4 thoughts on “Top 10 College Tips”

  1. Lynn says:

    Not bad, though pretty much the opposite of my college experience. Especially as I am going to graduate with a hefty $50k of debt *after* scholarships, grants, and working. Still a good list, though.

    One thing I’d really emphasize is professional work outside college. The one thing I’m proudest of, and honestly what’s more likely to get me a job, is the large body of professional and personal work in my field that I’ve done outside college. It can suck and make less money, but moving out of college with no work experience or only limited experience in something that has nothing to do with your field (Starbucks) can be a risky venture for future employment.

    1. Sean CW Korsgaard says:

      Sorry to hear. I don’t think I even spent half that on college total – granted it helps that I went to a community college for my freshman and sophomore years, but still, $50k for a degree? Unless it has an Ivy League name stamped on it, that is obscene.

      Right there with you on making sure to do professional work outside of college – one of my editors very early on told me that, to most employers, a bunch of college experience and a bucket of warm piss means you have a bucket of warm piss.

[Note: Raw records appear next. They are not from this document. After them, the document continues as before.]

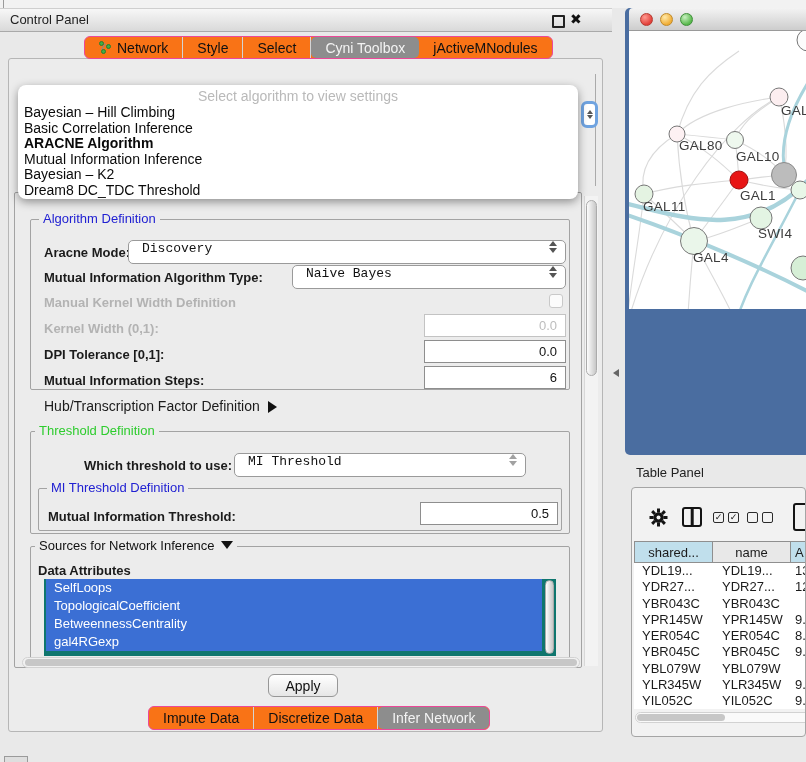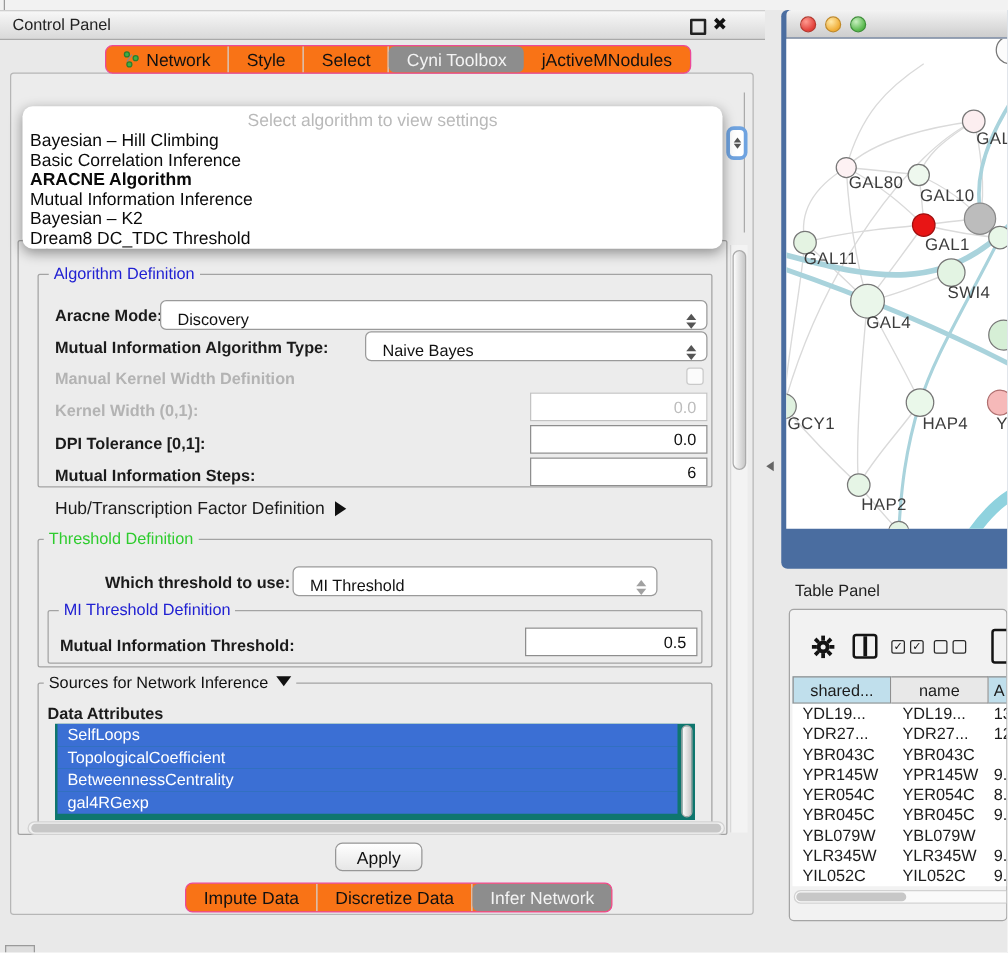--- a/index.html
+++ b/index.html
@@ -48,21 +48,21 @@
     position:absolute;top:-9px;left:8px;background:#ececec;padding:0 4px;
     font-size:13px;white-space:nowrap;
   }
   .legend.blue{color:var(--label-blue,#2121d2);}
   .legend.green{color:var(--label-green,#2ecc2e);}
   .lbl{position:absolute;font-weight:bold;font-size:13px;white-space:nowrap;}
   .lbl.dis{color:#b3b3b3;}
   
   .combo{
     position:absolute;background:#fff;border:1px solid #9a9a9a;border-radius:5px;
-    box-sizing:border-box;display:flex;align-items:flex-end;
+    box-sizing:border-box;display:flex;align-items:flex-start;font-family:Liberation Mono, monospace;
   }
   .combo .val{flex:1;padding-left:13px;font-size:13px;color:#111;white-space:nowrap;overflow:hidden;}
   .stepper{width:16px;display:flex;flex-direction:column;align-items:center;justify-content:center;gap:2px;margin-right:4px;}
   .tri-up{width:0;height:0;border-left:4px solid transparent;border-right:4px solid transparent;border-bottom:5px solid #555;}
   .tri-dn{width:0;height:0;border-left:4px solid transparent;border-right:4px solid transparent;border-top:5px solid #555;}
   .field{
     position:absolute;background:#fff;border:1px solid #8e8e8e;box-sizing:border-box;
     display:flex;align-items:center;justify-content:flex-end;
     padding-right:8px;font-size:13px;color:#111;
   }
@@ -98,21 +98,21 @@
   .net-window{left:625px;top:8px;width:181px;height:447px;background:var(--window-blue,#4a6da0);border-radius:5px 0 0 5px;}
   .net-titlebar{
     position:absolute;left:4px;top:0;width:177px;height:23px;
     background:linear-gradient(#f3f3f3,#cdcdcd);border-bottom:1px solid #9a9a9a;
     border-radius:4px 0 0 0;box-sizing:border-box;display:flex;align-items:center;gap:7px;padding-left:11px;
   }
   .light{width:13px;height:13px;border-radius:50%;box-sizing:border-box;}
   .light.red{background:radial-gradient(circle at 35% 30%, #ff9a90,#e2403a 70%);border:1px solid #b53a30;}
   .light.yellow{background:radial-gradient(circle at 35% 30%, #ffe9a8,#f0ad36 70%);border:1px solid #c08a2a;}
   .light.green{background:radial-gradient(circle at 35% 30%, #c8f0c0,#58b84c 70%);border:1px solid #3f8f3a;}
-  .net-canvas{position:absolute;left:4px;top:23px;width:177px;height:392px;background:#fff;overflow:hidden;}
+  .net-canvas{position:absolute;left:4px;top:23px;width:177px;height:278px;background:#fff;overflow:hidden;}
   .net-label{position:absolute;font-size:13.5px;color:#3c3c3c;white-space:nowrap;letter-spacing:.3px;}
   
   .tp-title{position:absolute;left:636px;top:465px;font-size:13px;color:#222;}
   .tp-box{
     left:631px;top:487px;width:175px;height:250px;
     background:#f2f2f2;border:1px solid #a5a5a5;border-radius:4px;box-sizing:border-box;overflow:hidden;
   }
   .icon-box{position:absolute;box-sizing:border-box;}
   .cb-small{width:11px;height:11px;border:1.6px solid #2b2b2b;border-radius:2px;box-sizing:border-box;font-size:9px;line-height:8px;text-align:center;color:#111;}
   .tp-header{position:absolute;display:flex;height:22px;font-size:13px;}

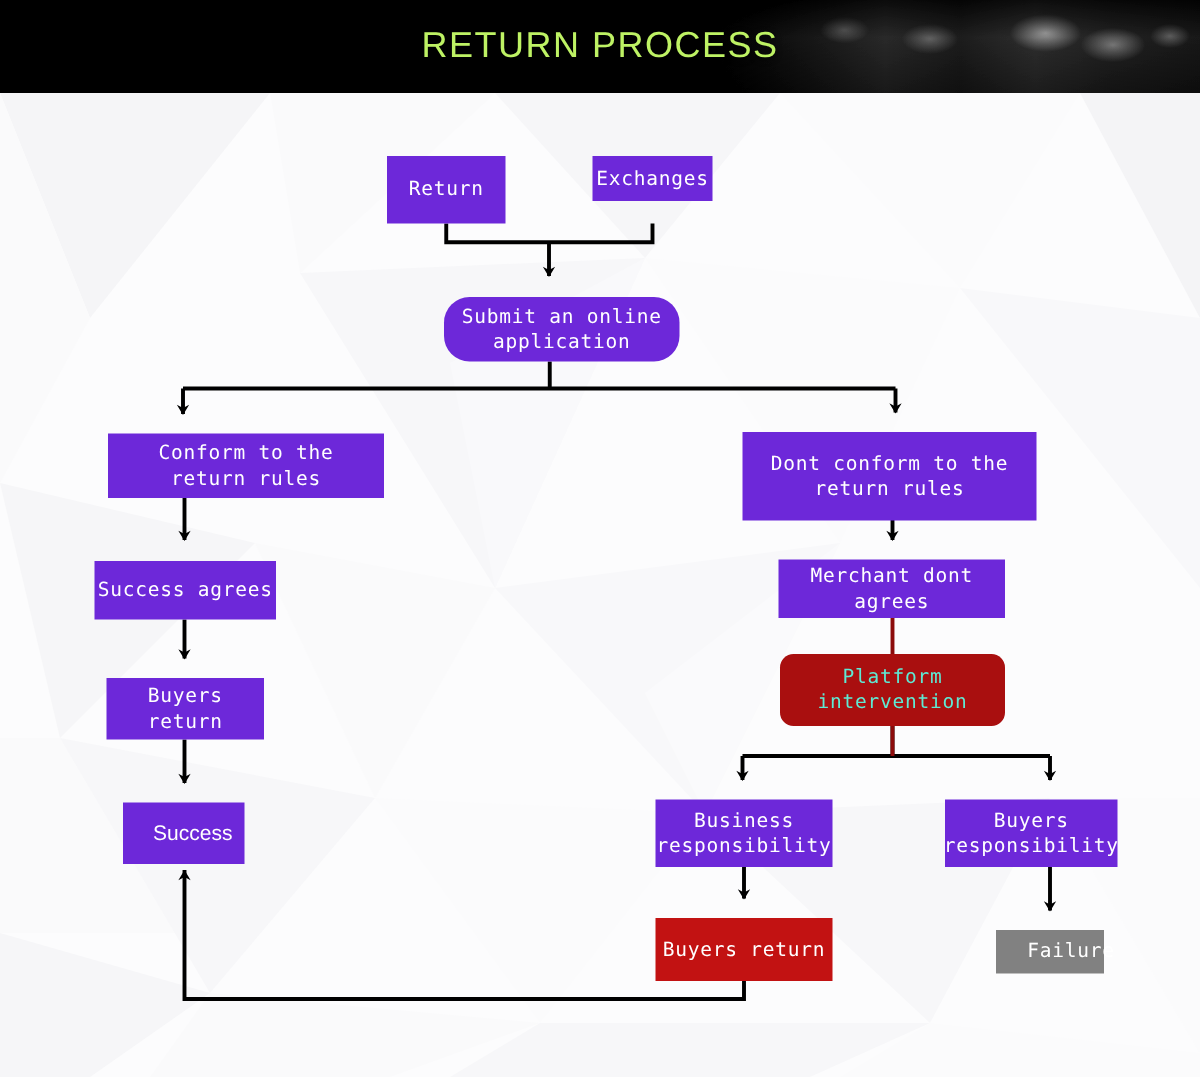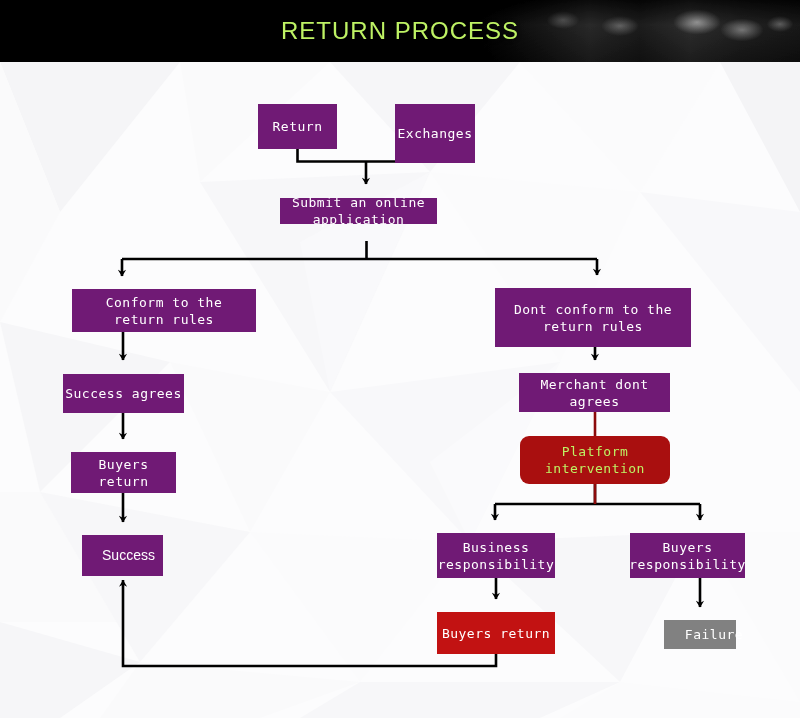--- a/index.html
+++ b/index.html
@@ -90,33 +90,33 @@
     box-sizing: border-box;
     display: flex;
     align-items: center;
     justify-content: center;
     text-align: center;
     color: #ffffff;
     font-family: "DejaVu Sans Mono", monospace;
     font-size: 13px;
     line-height: 17px;
     letter-spacing: .5px;
-    background: #701a75;
+    background: #6d28d9;
     white-space: pre-line;
   }
   .node.sans {
     font-family: "Liberation Sans", sans-serif;
     letter-spacing: 0;
     font-size: 14px;
     padding-left: 12px;
   }
   .node.red-round {
     background: #a90f0f;
     border-radius: 9px;
-    color: #bef264;
+    color: #5eead4;
   }
   .node.red {
     background: #c21212;
     color: #ffffff;
   }
   .node.gray {
     background: #818181;
     color: #ffffff;
     padding-left: 28px;
   }
@@ -196,23 +196,23 @@
 
     <g stroke="#8c0b0b" stroke-width="2.6" fill="none">
       <path d="M595,412 L595,440"></path>
       <path d="M595,480 L595,504"></path>
     </g>
   </svg>
 </div>
 
 <div class="node" style="left:258px; top:104px; width:79px; height:45px;">Return</div>
 
-<div class="node" style="left:395px; top:104px; width:80px; height:59px;">Exchanges</div>
-
-<div class="node" style="left:280px; top:198px; width:157px; height:26px;">Submit an online
+<div class="node" style="left:395px; top:104px; width:80px; height:30px;">Exchanges</div>
+
+<div class="node" style="left:296px; top:198px; width:157px; height:43px;border-radius:17px;">Submit an online
 application</div>
 
 <div class="node" style="left:31px; top:289px; width:184px; height:43px;margin-left:41px;">Conform to the
 return rules</div>
 
 <div class="node" style="left:495px; top:288px; width:196px; height:59px;">Dont conform to the
 return rules</div>
 
 <div class="node" style="left:63px; top:374px; width:121px; height:39px;">Success agrees</div>
 

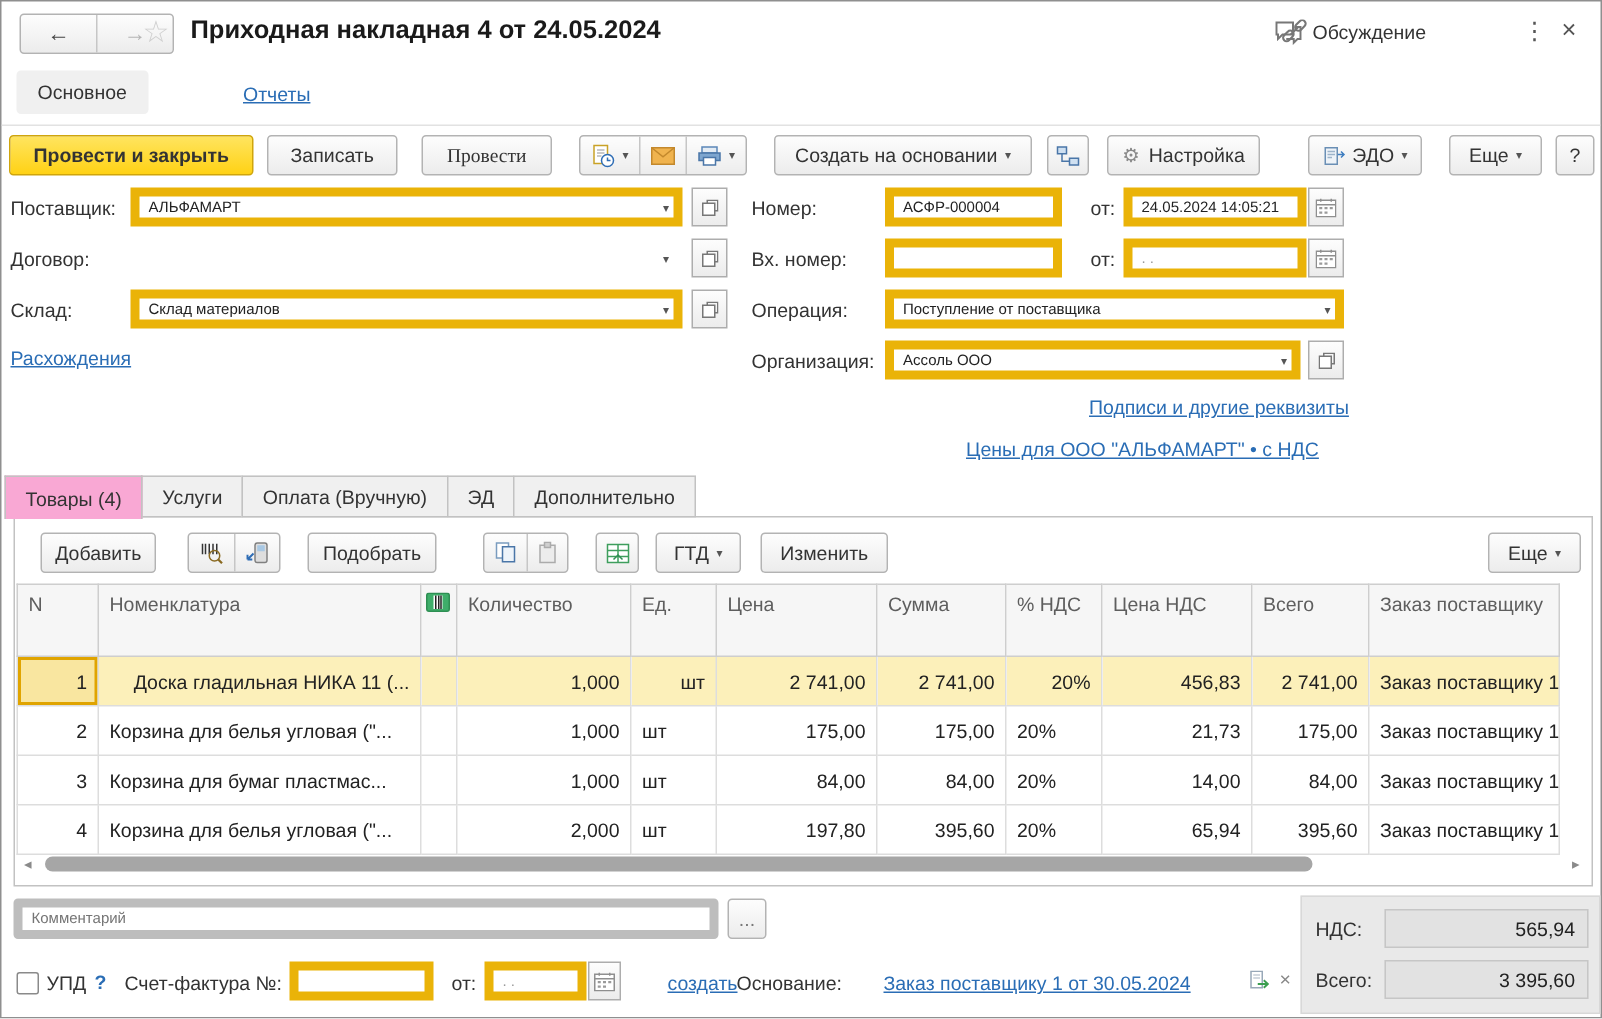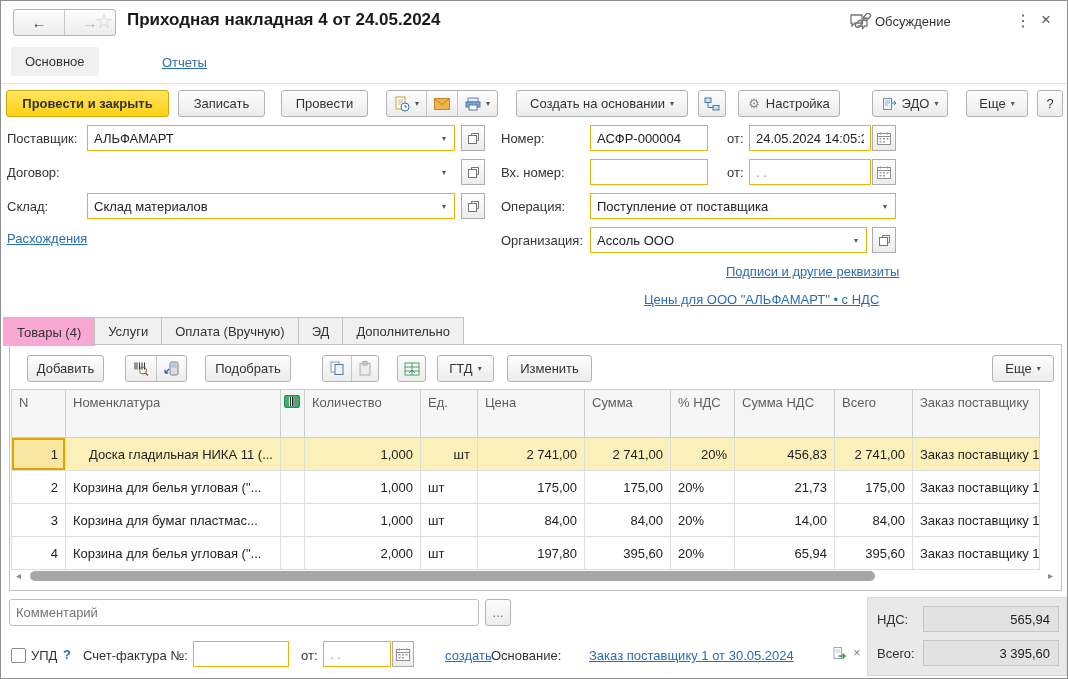--- a/index.html
+++ b/index.html
@@ -9,22 +9,22 @@
   .btn{position:absolute;box-sizing:border-box;display:flex;align-items:center;justify-content:center;
        height:27px;padding:0 8px;background:linear-gradient(#fdfdfd,#ececec);border:1px solid #b3b3b3;
        border-radius:3px;font-size:13px;color:#333;cursor:pointer;white-space:nowrap;}
   .btn.yellow{background:linear-gradient(#ffe45f,#ffd215);border-color:#cfa50c;font-weight:bold;}
   .caret{font-size:8px;color:#555;margin-left:5px;}
   .btngroup{position:absolute;box-sizing:border-box;display:flex;height:27px;border:1px solid #b3b3b3;
        border-radius:3px;background:linear-gradient(#fdfdfd,#ececec);}
   .seg{display:flex;align-items:center;justify-content:center;padding:0 7px;border-right:1px solid #c6c6c6;cursor:pointer;}
   .seg:last-child{border-right:none;}
   .lbl{position:absolute;font-size:13px;color:#333;white-space:nowrap;}
-  .fld{position:absolute;box-sizing:border-box;height:26px;border:1px solid #eab308;background:#fff;
-       font-family:"Liberation Sans",sans-serif;font-size:13px;color:#222;padding:0 20px 0 6px;outline:none;}
+  .fld{position:absolute;box-sizing:border-box;height:26px;border:6px solid #eab308;background:#fff;
+       font-family:"Liberation Sans",sans-serif;font-size:10px;color:#222;padding:0 20px 0 6px;outline:none;}
   .fld.noarrow{padding-right:6px;}
   .dd{position:absolute;width:14px;text-align:center;font-size:8px;color:#555;cursor:pointer;}
   .sq{position:absolute;box-sizing:border-box;width:24px;height:26px;display:flex;align-items:center;
       justify-content:center;background:linear-gradient(#fdfdfd,#ececec);border:1px solid #adadad;cursor:pointer;}
   .lnk{position:absolute;color:#2a6db5;text-decoration:underline;font-size:13px;cursor:pointer;white-space:nowrap;}
   .tab{box-sizing:border-box;height:28px;display:flex;align-items:center;padding:0 13px;background:#f0f0f0;
        border:1px solid #c2c2c2;margin-left:-1px;font-size:13px;cursor:pointer;white-space:nowrap;}
   .tab.active{background:#f9a8d4;height:29px;border-bottom:none;z-index:3;}
   .panel{position:absolute;left:8px;top:343px;width:1051px;height:245px;border:1px solid #c2c2c2;background:#fff;z-index:1;}
   table.grid{border-collapse:collapse;table-layout:fixed;font-size:13px;width:1028px;}
@@ -79,21 +79,21 @@
   <div class="abs" style="left:1014px;top:10px;font-size:16px;color:#555;cursor:pointer;">⋮</div>
   <div class="abs" style="left:1040px;top:9px;font-size:17px;color:#555;cursor:pointer;">×</div>
 
   <div class="abs" style="left:10px;top:46px;background:#f0f0f0;border-radius:3px;padding:7px 14px;">Основное</div>
   <div class="lnk" style="left:102px;top:54px;margin-top:43px;">Файлы</div>
   <div class="lnk" style="left:161px;top:54px;">Отчеты</div>
   <div class="hr" style="top:82px;"></div>
 
   <div class="btn yellow" style="left:5px;top:89px;width:163px;">Провести и закрыть</div>
   <div class="btn" style="left:177px;top:89px;width:87px;">Записать</div>
-  <div class="btn" style="left:280px;top:89px;width:87px;">Провести</div>
+  <div class="btn" style="left:280px;top:89px;width:87px;font-family:Liberation Serif, serif;">Провести</div>
 
   <div class="btngroup" style="left:385px;top:89px;">
     <div class="seg">
       <span class="icon">
         <svg width="16" height="16" viewBox="0 0 16 16">
             <rect x="2" y="1" width="9" height="12" fill="#fff" stroke="#c9a227"></rect>
             <g stroke="#b9b9b9">
               <line x1="4" y1="4" x2="9" y2="4"></line>
               <line x1="4" y1="6" x2="9" y2="6"></line>
               <line x1="4" y1="8" x2="7" y2="8"></line>
@@ -344,21 +344,21 @@
                   <line x1="8.5" y1="2" x2="8.5" y2="11"></line>
                   <line x1="10" y1="2" x2="10" y2="11"></line>
                 </g>
               </svg>
           </th>
           <th>Количество</th>
           <th>Ед.</th>
           <th>Цена</th>
           <th>Сумма</th>
           <th>% НДС</th>
-          <th>Сумма НДС</th>
+          <th>Цена НДС</th>
           <th>Всего</th>
           <th>Заказ поставщику</th>
         </tr>
       </thead>
       <tbody>
         <tr class="sel">
           <td class="num selN">1</td>
           <td>Доска гладильная  НИКА 11 (...</td>
           <td></td>
           <td class="num">1,000</td>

Like anything else, real world experience matters.

  2. MichelleCheri' says:

    You forgot what you wrote in Dec 2015 “First to my family, we’ve had our ups and downs over the years, but one of the things that has always remained constant, from my mother and grandmother, to my countless aunts and uncles, is that you have stressed the importance of education, and been steadfast supporters in my pursuit of it.”

    You also forgot to say your IQ level may it easier for you to take CLEP tests. Not everyone was born with your brain. Unfortunately I see you don’t even cover the people that need the help because Mom and Dad didn’t have the money …

    The only thing I agree with is having a job while going to college. The real world wants to know you can handle yourself in real situations and work with a team!
    You also need a job that can pay for college!

    1. Sean CW Korsgaard says:

      Of course I didn’t forget that. More than I can say for some other folks at the moment, alas…

      As for CLEP tests, the issue is less an IQ thing, than it is that nobody seems to know they even exist. Which boggles my mind – hunker down and study for a CLEP test and save yourself a boatload of cash and a ton of money. Hell, sometimes they’re even free. It doesn’t do anybody a lick of good if they don’t know they exist – and if they’re anything like VCU, which doesn’t advertise them, and doesn’t mention they can be taken in the testing center – while colleges actively hide that they even exist.